An important question is how to obtain the coefficients $c_{m,n}$ for the reproduction-formula. In this small article, I describe one way.

Starting from

$\sum _{n\in \mathbb {Z} }c_{m,n}\varphi (t-n)=t^{m}$ the coefficients can be obtained using the dual of $\varphi$ , ${\tilde {\varphi }}$ (I set $\beta _{N}=\varphi$ for consistency with my notes):

$c_{m,n}=\int _{-\infty }^{\infty }t^{m}{\tilde {\varphi }}(t-n)\,dt$ However, even if the dual would be known, solving the infinite integral is only feasible when the dual has finite support. This is the case with the B-Spline itself but not with its dual!

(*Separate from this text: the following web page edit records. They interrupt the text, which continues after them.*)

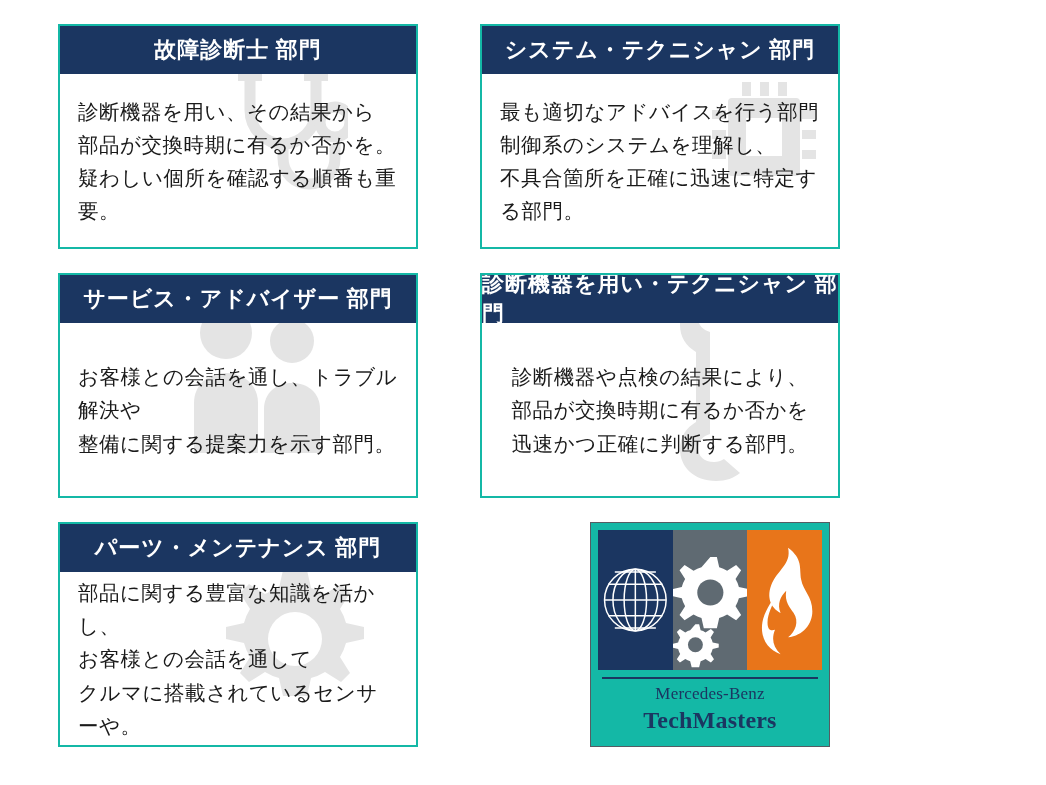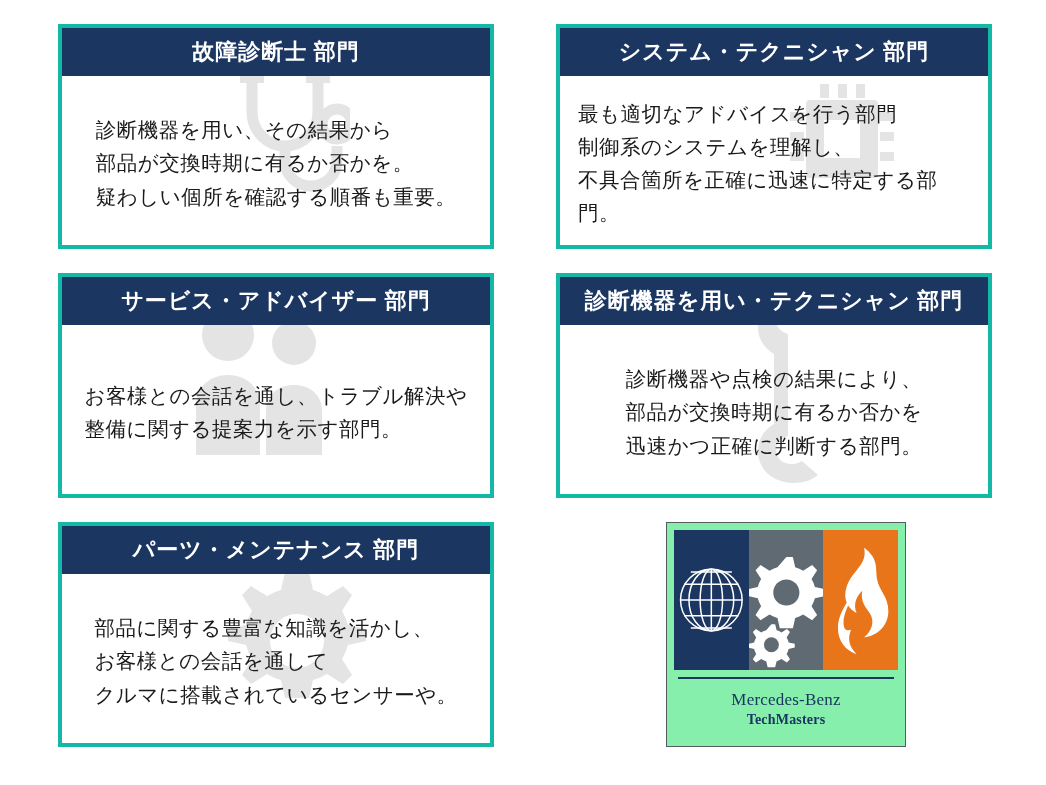--- a/index.html
+++ b/index.html
@@ -31,10 +31,10 @@
   }
   .card {
     position: relative;
-    width: 436px;
+    width: 360px;
     height: 225px;
     box-sizing: border-box;
-    border: 4px solid #14b8a6;
+    border: 2px solid #14b8a6;
     background: #ffffff;
     overflow: hidden;
   }

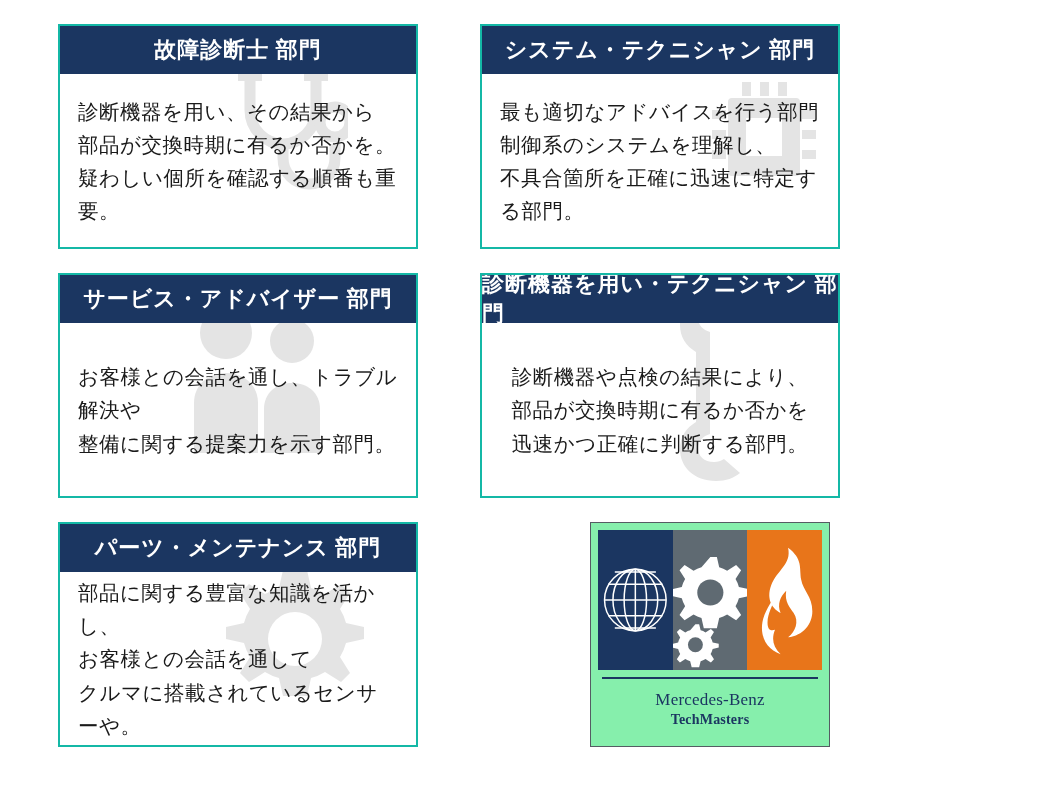--- a/index.html
+++ b/index.html
@@ -104,7 +104,7 @@
     width: 240px;
     height: 225px;
     border: 1px solid #555c63;
-    background: #86efac;
+    background: #14b8a6;
     box-sizing: border-box;
     padding: 7px;
     margin-left: 110px;

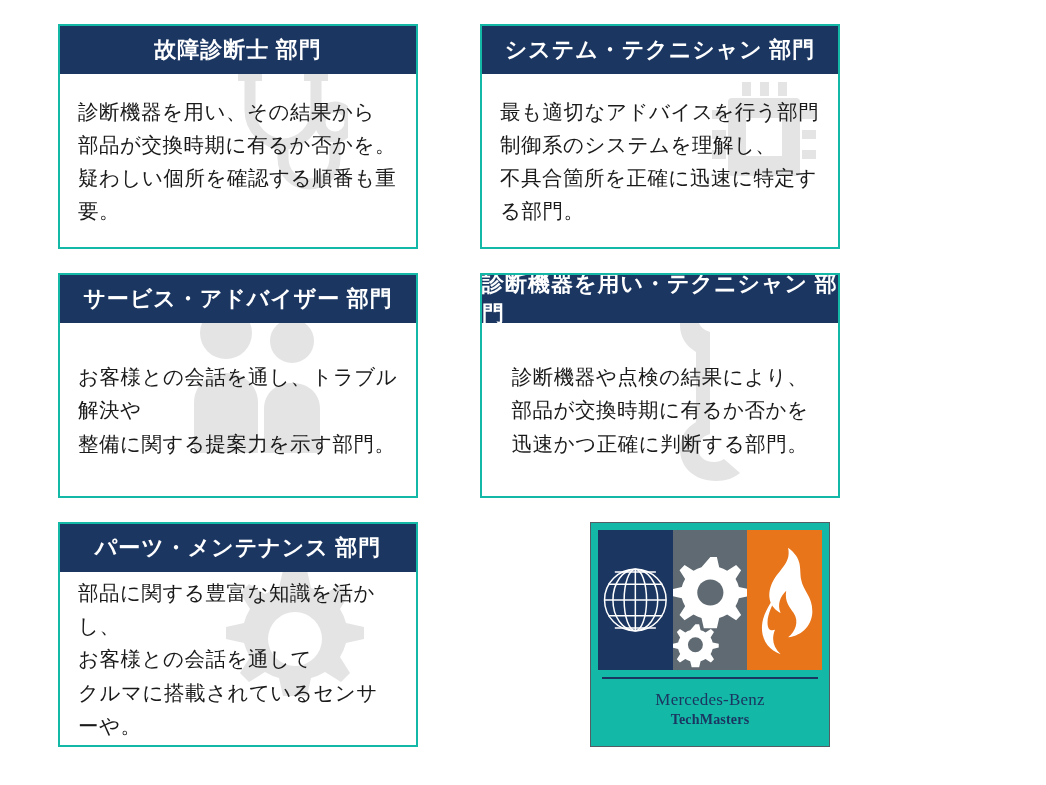--- a/index.html
+++ b/index.html
@@ -150,7 +150,7 @@
     letter-spacing: 0.2px;
   }
   .logo-text .l2 {
-    font-size: 14px;
+    font-size: 24px;
     font-weight: bold;
     letter-spacing: 0.2px;
   }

A closer look at the formula tells that this is nothing more than a convolution (under the assumption that ${\tilde {\varphi }}$ is symmetric which is the case):

$c_{m,n}=\int t^{m}{\tilde {\varphi }}(-(n-t))\,dt=\int t^{m}{\tilde {\varphi }}(n-t)\,dt=(t^{m}*{\tilde {\varphi }})(n)$ Now, this can be transformed to fourier domain:

$(t^{m}*{\tilde {\varphi }})(n)={\mathcal {F}}^{-1}\left\{{\mathcal {F}}\left\{t^{m}\right\}{\tilde {\Phi }}(\omega )\right\}={\mathcal {F}}^{-1}\left\{j^{m}{\sqrt {2\pi }}\delta ^{(n)}(\omega ){\tilde {\Phi }}(\omega )\right\}=j^{m}{\sqrt {2\pi }}{\mathcal {F}}^{-1}\left\{\delta ^{(n)}(\omega ){\tilde {\Phi }}(\omega )\right\}$ Writing the inverse of this expression yields:

$j^{m}{\sqrt {2\pi }}{\frac {1}{\sqrt {2\pi }}}\int _{-\pi }^{\pi }\delta ^{(n)}(\omega ){\tilde {\Phi }}(\omega )e^{j\omega n}\,d\omega =j^{m}\int _{-\infty }^{\infty }\delta ^{(n)}(\omega )\underbrace {{\tilde {\Phi }}(\omega )e^{j\omega n}} _{f(\omega )}\,d\omega$ It is known that:

$\int \delta ^{(n)}(x)f(x)\,dx=(-1)^{n}f^{(n)}(0)$ so that

$j^{m}\int _{-\infty }^{\infty }\delta ^{(n)}(\omega )f(\omega )\,d\omega =j^{m}(-1)^{m}\left.{\frac {\partial ^{m}}{\partial \omega ^{m}}}f(\omega )\right|_{\omega =0}$ Now the whole procedure has been reduced to calculating the derivative of $f(\omega )$ and set the result to zero.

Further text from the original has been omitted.